From Wikimania 2010 • Gdańsk, Poland • July 9-11, 2010


This is an open submission for Wikimania 2010.

Title of the submission
Mining Wikipedia public data
Type of submission (workshop, tutorial, panel, presentation)
Author of the submission
Felipe Ortega
E-mail address or username (if username, please confirm email address in Special:Preferences)
Country of origin
Affiliation, if any (organization, company etc.)
Libresoft, University Rey Juan Carlos
Personal homepage or blog
Abstract (please use no less than 300 words to describe your proposal)

Undoubtedly, Wikipedia is today one of the biggest open collaborative projects running in the Web. It is also one of the projects providing a huge set of data dumps, offering all content and information about community activities openly, following the same approach pursued in other type of open communities such as FLOSS development projects. This vast data repository can be mined for many different purposes, from acquiring added value information to complement web services, to enrich semantic search engines, augmented reality applications, multimedia content management solutions or to simply learn more aspects of many key elements driving the editorial activity and production of content within the different Wikipedia communities.

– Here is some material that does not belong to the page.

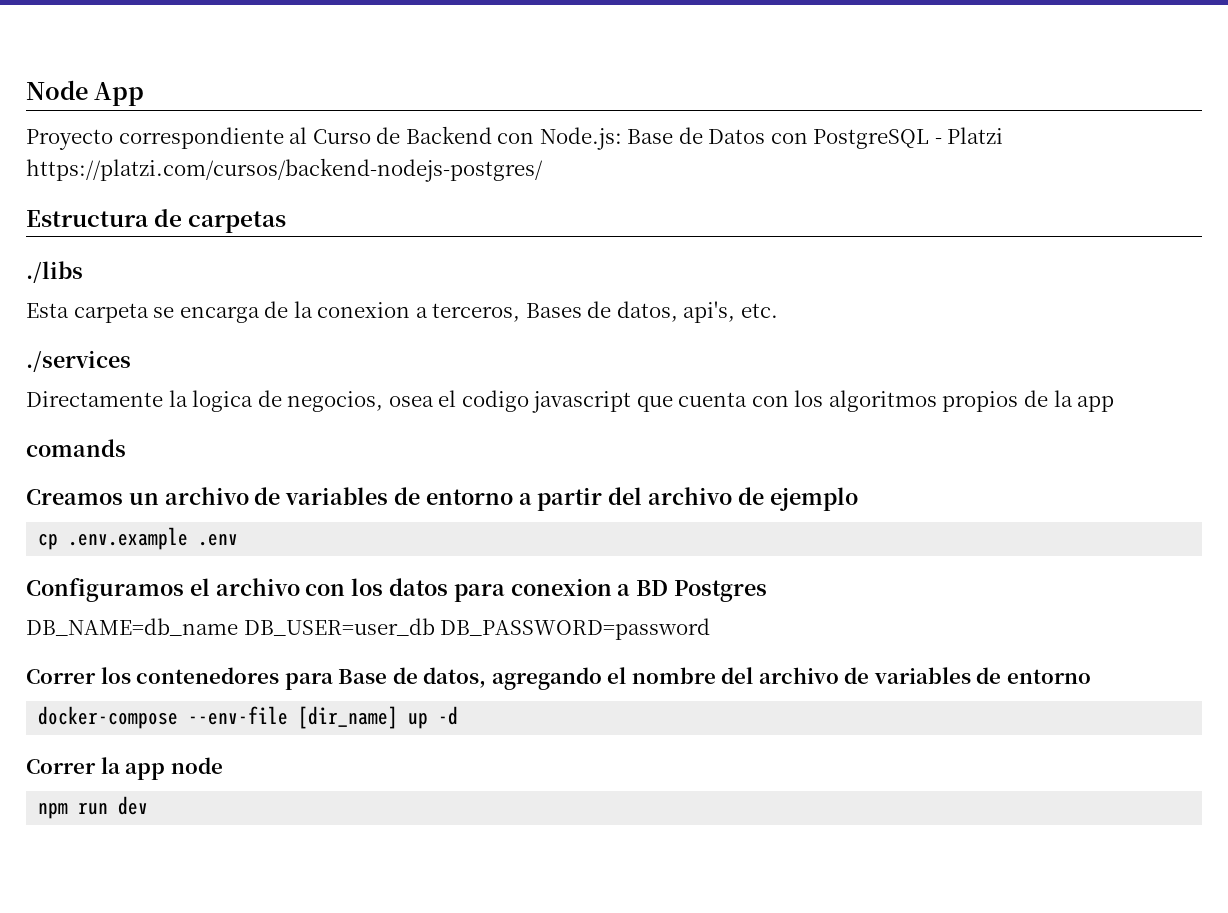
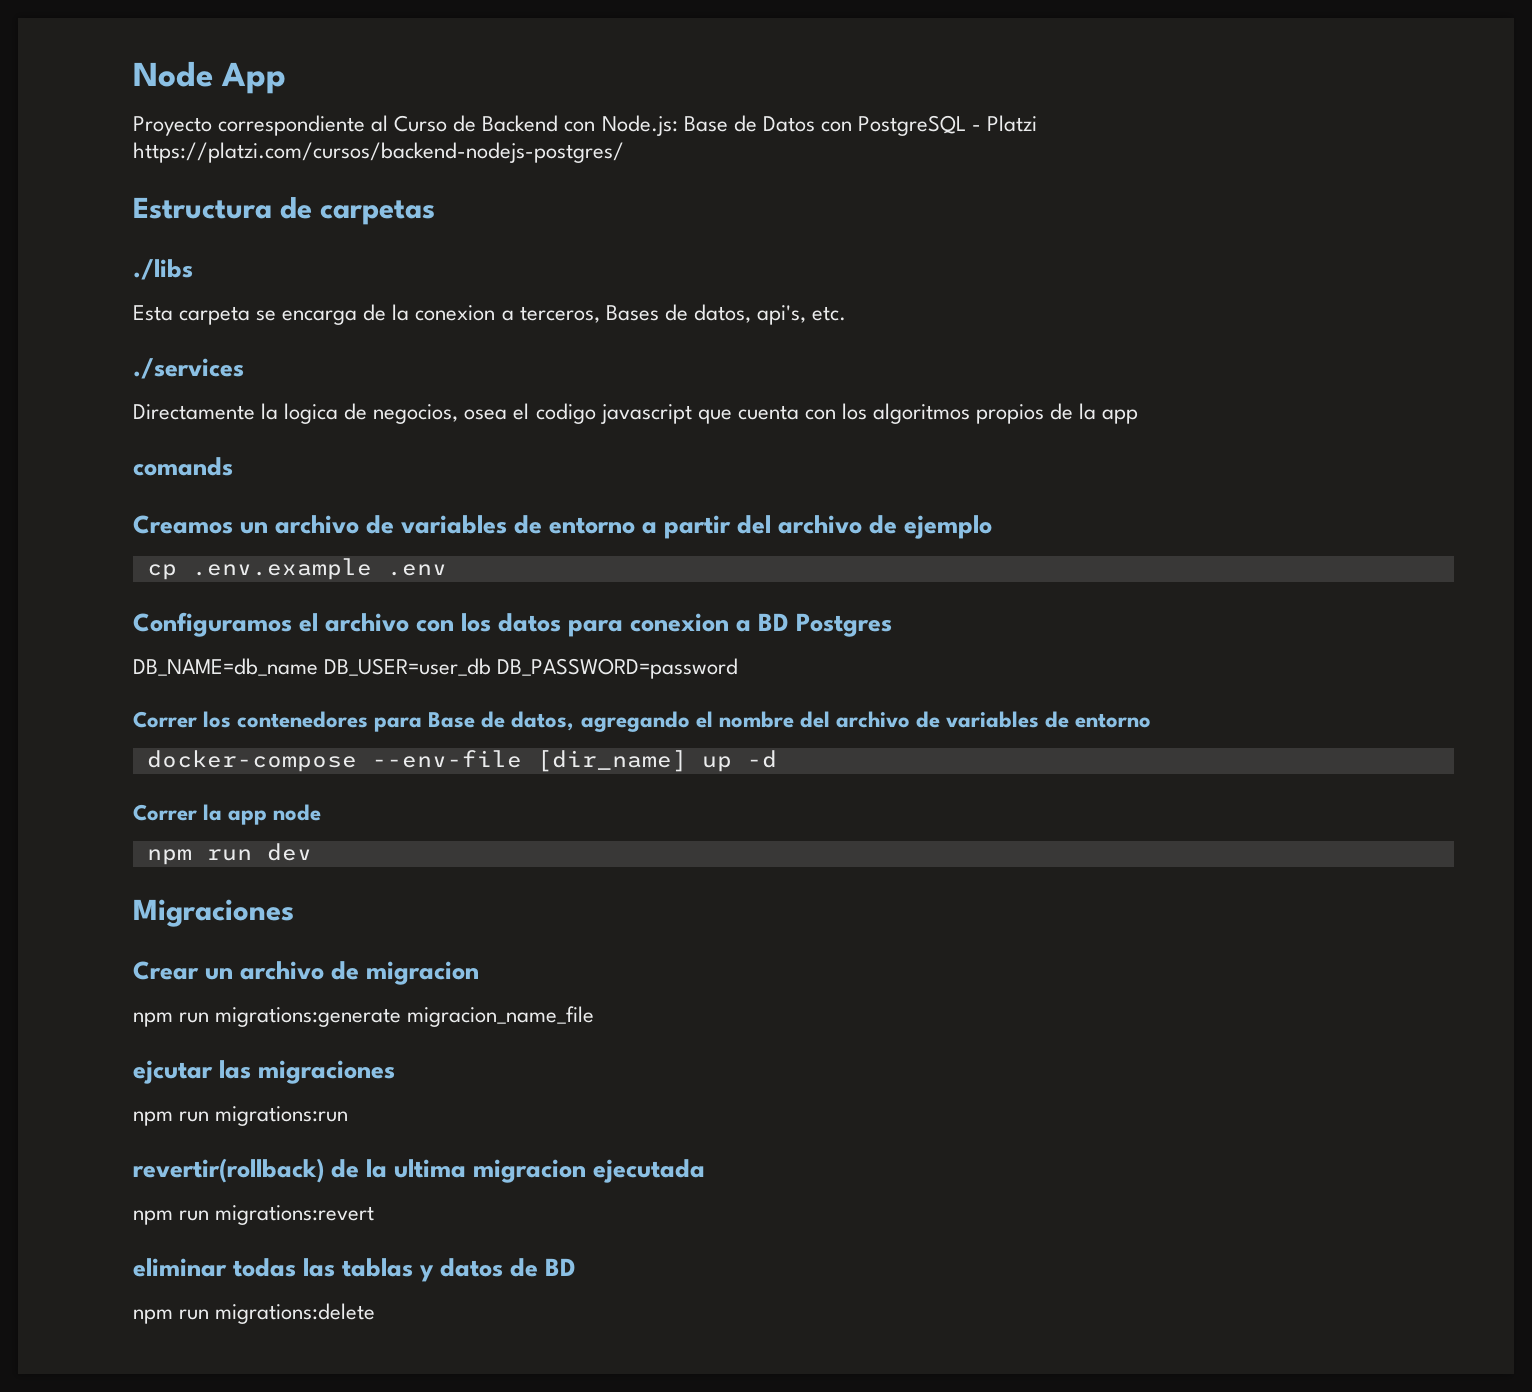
(149, 805) none -> [133,899,294,927] [133,961,480,985] [133,1006,595,1027] [133,1060,396,1084] [133,1106,349,1126] [133,1158,706,1183] [133,1205,375,1225] [133,1258,577,1282] [133,1303,376,1324] // Migraciones // Crear un archivo de migracion // npm run migrations:generate migracion_name_file // ejcutar las migraciones // npm run migrations:run // revertir(rollback) de la ultima migracion ejecutada // npm run migrations:revert // eliminar todas las tablas y datos de BD // npm run migrations:delete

However, when it comes to actually create and deploy performance-wise solutions to extract and analyze all this information, many developers consistently face recurrent problems to achieve these goals: parsing dump files, configuring the hardware and software infrastructure to run all required processes, parallelize analysis tasks to cut out execution times, etc. Without appropriate guidance and a set of useful hints to overcome many problems well-known for a subset of developers and researchers working with these compilations on a daily basis, newcomers may despair of their initial intentions and abandon their projects. This is specially true for many people without a strong technical background, for which all these complexities represent an unsurmountable problem.

The aim of this tutorial session will be twofold. On one hand, it will present a set of already available tools and environments (all licensed as FLOSS) suitable for automating many of the tedious and complex tasks that must be undertaken to mine Wikipedia data repositories. This will constitute the main body of the session, and should address non-technical audience level, as well. On the other hand, in a selection of cases it will offer deeper hints and recommendations for tech developers on best practices to set up and configure suitable working environments capable of carrying out all necessary tasks to work with Wikipedia data dumps.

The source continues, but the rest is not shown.